■ **WHAT TO DO**:
Your answer should contain only the lines from the top of the data below down through the one with "background:#dba2a9; color:#232323; border:none;", transcribed exactly and without pictures; please include nothing more.

Start of Block

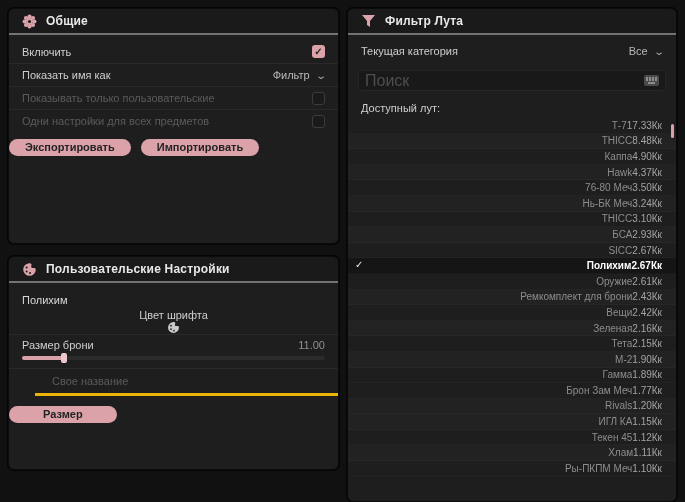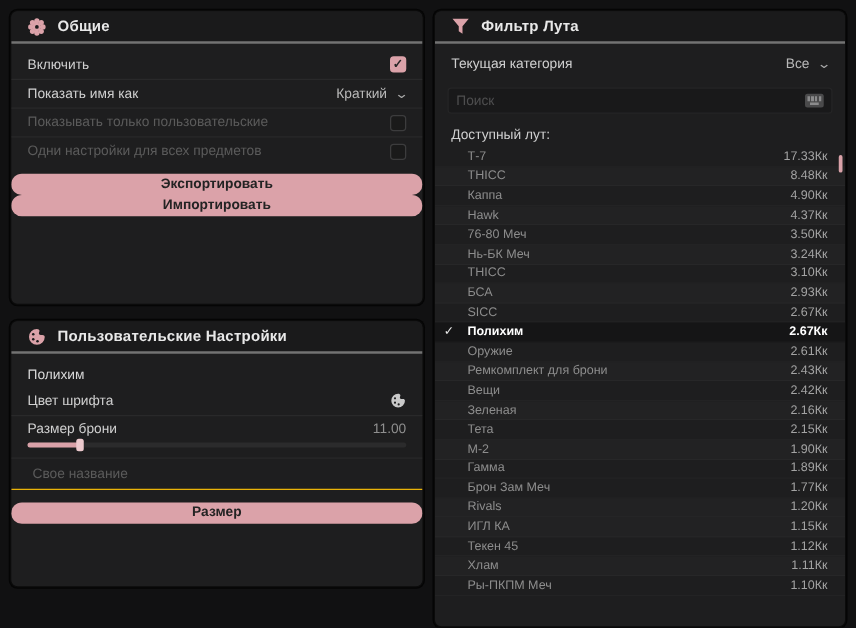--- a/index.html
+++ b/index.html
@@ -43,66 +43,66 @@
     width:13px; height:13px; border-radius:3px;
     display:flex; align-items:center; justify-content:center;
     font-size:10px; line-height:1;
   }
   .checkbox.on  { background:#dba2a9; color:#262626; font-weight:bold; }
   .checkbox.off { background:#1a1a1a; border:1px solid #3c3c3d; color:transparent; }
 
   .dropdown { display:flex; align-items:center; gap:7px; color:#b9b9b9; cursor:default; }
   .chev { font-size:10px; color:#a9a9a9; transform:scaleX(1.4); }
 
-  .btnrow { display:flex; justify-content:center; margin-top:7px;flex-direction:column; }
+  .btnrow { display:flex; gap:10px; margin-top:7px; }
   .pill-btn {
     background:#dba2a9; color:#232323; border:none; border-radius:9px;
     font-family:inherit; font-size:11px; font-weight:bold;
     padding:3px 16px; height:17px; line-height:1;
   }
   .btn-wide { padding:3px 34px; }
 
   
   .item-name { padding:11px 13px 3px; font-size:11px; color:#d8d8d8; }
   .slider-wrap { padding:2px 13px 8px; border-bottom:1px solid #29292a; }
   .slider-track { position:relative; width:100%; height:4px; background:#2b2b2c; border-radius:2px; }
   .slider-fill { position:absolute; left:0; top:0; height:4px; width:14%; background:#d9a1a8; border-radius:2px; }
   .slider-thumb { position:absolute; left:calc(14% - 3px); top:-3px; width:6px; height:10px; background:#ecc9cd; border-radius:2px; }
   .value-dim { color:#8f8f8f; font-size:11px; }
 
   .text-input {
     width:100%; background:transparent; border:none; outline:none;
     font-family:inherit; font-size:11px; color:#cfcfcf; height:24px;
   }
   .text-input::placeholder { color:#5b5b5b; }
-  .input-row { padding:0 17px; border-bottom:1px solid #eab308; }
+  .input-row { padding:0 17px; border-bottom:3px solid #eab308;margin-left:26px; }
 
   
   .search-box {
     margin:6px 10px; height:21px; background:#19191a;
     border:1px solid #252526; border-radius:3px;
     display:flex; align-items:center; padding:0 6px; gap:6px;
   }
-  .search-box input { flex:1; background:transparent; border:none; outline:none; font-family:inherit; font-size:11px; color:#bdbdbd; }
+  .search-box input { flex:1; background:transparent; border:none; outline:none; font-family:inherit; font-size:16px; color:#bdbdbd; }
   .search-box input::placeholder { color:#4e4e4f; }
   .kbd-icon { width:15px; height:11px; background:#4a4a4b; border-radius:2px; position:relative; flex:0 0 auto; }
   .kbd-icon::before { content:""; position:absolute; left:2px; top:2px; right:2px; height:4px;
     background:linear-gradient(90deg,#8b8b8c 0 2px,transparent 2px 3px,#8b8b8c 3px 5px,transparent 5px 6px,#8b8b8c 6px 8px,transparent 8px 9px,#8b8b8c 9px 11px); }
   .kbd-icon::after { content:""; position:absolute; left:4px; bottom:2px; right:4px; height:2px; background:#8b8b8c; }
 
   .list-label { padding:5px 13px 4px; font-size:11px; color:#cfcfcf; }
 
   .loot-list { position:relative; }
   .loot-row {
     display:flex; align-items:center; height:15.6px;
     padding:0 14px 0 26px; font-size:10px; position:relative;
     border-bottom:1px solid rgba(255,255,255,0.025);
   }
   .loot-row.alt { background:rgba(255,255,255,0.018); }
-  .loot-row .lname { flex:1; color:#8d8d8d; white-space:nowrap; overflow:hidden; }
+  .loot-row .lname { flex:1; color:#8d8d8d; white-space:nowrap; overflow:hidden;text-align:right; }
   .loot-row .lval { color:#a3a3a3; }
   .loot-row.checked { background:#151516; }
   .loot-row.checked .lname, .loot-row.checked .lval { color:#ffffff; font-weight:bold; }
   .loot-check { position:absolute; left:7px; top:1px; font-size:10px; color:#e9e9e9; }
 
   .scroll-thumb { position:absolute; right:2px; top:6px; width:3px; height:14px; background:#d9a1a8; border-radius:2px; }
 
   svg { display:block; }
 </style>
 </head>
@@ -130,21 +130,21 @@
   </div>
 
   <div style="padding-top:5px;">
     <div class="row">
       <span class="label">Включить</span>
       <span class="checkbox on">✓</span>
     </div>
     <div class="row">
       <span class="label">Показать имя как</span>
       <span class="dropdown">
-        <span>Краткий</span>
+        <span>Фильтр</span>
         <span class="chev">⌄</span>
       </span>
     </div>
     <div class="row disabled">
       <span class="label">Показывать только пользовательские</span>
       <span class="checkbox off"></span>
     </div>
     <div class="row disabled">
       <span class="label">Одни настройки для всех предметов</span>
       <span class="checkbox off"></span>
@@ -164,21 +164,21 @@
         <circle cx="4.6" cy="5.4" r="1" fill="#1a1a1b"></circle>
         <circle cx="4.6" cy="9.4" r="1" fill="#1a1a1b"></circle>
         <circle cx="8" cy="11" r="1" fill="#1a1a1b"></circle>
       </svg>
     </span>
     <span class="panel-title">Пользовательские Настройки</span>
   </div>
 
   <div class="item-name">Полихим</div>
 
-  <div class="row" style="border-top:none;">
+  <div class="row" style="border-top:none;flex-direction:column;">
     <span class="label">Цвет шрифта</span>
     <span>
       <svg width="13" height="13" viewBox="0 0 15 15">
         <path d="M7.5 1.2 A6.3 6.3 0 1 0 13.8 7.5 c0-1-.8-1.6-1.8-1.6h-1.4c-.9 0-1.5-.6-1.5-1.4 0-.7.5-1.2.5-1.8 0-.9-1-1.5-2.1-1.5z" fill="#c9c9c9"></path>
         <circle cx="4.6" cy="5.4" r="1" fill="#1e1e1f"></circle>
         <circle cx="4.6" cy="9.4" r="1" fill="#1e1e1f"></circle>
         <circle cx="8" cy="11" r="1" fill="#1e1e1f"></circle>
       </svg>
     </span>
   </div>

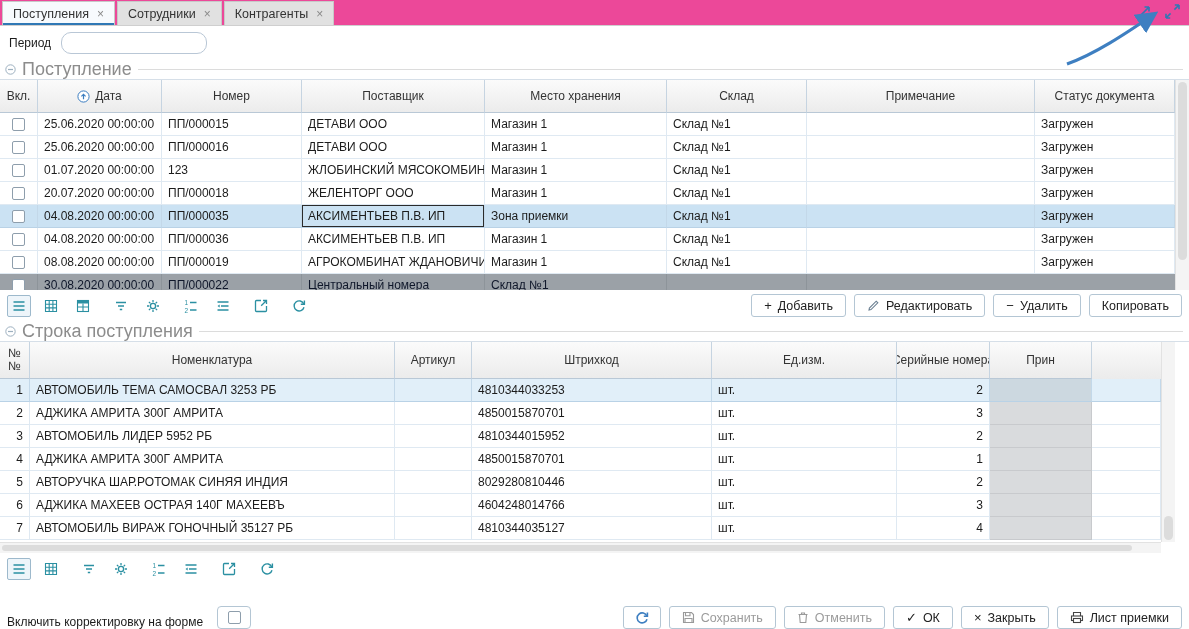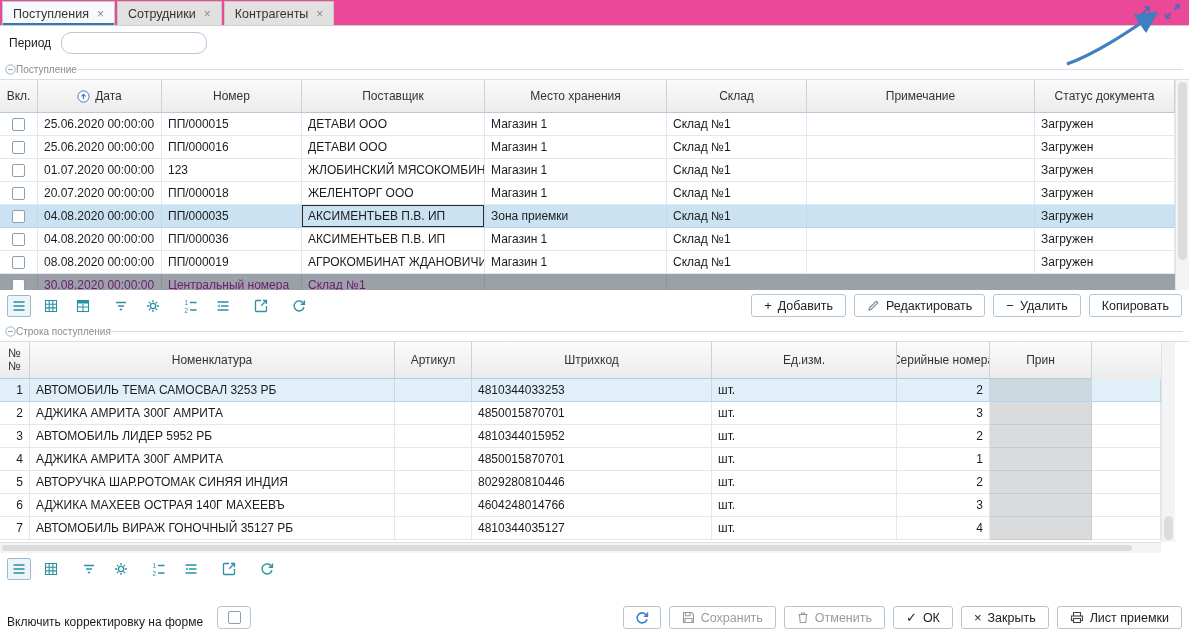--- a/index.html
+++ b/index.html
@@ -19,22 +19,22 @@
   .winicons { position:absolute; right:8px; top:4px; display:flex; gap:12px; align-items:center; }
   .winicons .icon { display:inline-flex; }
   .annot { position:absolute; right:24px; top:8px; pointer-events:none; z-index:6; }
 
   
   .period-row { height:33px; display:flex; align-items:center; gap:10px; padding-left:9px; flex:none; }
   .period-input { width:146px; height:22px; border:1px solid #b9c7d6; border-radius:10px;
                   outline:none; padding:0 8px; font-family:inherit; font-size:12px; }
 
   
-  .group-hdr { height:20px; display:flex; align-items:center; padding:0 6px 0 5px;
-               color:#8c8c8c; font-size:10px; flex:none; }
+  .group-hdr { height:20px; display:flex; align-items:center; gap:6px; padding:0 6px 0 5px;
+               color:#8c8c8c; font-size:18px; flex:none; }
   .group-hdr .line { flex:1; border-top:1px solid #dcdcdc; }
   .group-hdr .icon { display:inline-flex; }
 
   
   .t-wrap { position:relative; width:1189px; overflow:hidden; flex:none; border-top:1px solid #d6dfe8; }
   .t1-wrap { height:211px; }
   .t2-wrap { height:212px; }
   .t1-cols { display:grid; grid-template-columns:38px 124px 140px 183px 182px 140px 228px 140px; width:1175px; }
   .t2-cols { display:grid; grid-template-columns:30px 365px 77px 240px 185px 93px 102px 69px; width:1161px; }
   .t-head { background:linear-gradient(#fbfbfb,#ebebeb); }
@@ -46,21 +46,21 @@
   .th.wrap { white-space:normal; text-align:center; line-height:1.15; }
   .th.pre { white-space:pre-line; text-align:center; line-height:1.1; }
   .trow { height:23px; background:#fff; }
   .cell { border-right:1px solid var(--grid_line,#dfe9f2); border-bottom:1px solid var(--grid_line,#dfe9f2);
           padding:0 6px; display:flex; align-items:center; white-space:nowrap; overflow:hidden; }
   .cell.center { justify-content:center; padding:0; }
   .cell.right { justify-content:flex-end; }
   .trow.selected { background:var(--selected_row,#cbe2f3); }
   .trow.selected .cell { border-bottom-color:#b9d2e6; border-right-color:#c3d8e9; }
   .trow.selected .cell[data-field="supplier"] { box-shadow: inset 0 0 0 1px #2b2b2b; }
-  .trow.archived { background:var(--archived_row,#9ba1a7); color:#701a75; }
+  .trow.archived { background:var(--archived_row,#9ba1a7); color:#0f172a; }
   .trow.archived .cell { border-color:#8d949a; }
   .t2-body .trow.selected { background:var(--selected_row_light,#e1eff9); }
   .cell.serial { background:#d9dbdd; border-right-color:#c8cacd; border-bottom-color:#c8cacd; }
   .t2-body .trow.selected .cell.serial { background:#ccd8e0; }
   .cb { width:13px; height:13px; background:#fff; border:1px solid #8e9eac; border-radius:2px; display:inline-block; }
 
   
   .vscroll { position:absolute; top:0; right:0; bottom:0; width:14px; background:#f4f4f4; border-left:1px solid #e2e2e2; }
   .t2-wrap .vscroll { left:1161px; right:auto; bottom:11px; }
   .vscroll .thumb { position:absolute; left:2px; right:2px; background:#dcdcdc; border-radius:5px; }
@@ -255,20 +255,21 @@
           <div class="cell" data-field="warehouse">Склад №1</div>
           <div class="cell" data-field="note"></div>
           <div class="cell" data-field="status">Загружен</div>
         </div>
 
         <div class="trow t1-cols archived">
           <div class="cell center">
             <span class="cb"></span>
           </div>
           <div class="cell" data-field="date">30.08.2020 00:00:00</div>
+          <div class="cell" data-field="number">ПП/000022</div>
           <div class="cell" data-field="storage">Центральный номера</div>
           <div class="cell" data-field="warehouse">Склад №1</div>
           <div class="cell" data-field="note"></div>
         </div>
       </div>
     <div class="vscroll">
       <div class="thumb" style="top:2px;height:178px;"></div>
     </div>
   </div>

End of Block

■ **OUTPUT**:
--- a/index.html
+++ b/index.html
@@ -43,66 +43,66 @@
     width:13px; height:13px; border-radius:3px;
     display:flex; align-items:center; justify-content:center;
     font-size:10px; line-height:1;
   }
   .checkbox.on  { background:#dba2a9; color:#262626; font-weight:bold; }
   .checkbox.off { background:#1a1a1a; border:1px solid #3c3c3d; color:transparent; }
 
   .dropdown { display:flex; align-items:center; gap:7px; color:#b9b9b9; cursor:default; }
   .chev { font-size:10px; color:#a9a9a9; transform:scaleX(1.4); }
 
-  .btnrow { display:flex; justify-content:center; margin-top:7px;flex-direction:column; }
+  .btnrow { display:flex; gap:10px; margin-top:7px; }
   .pill-btn {
     background:#dba2a9; color:#232323; border:none; border-radius:9px;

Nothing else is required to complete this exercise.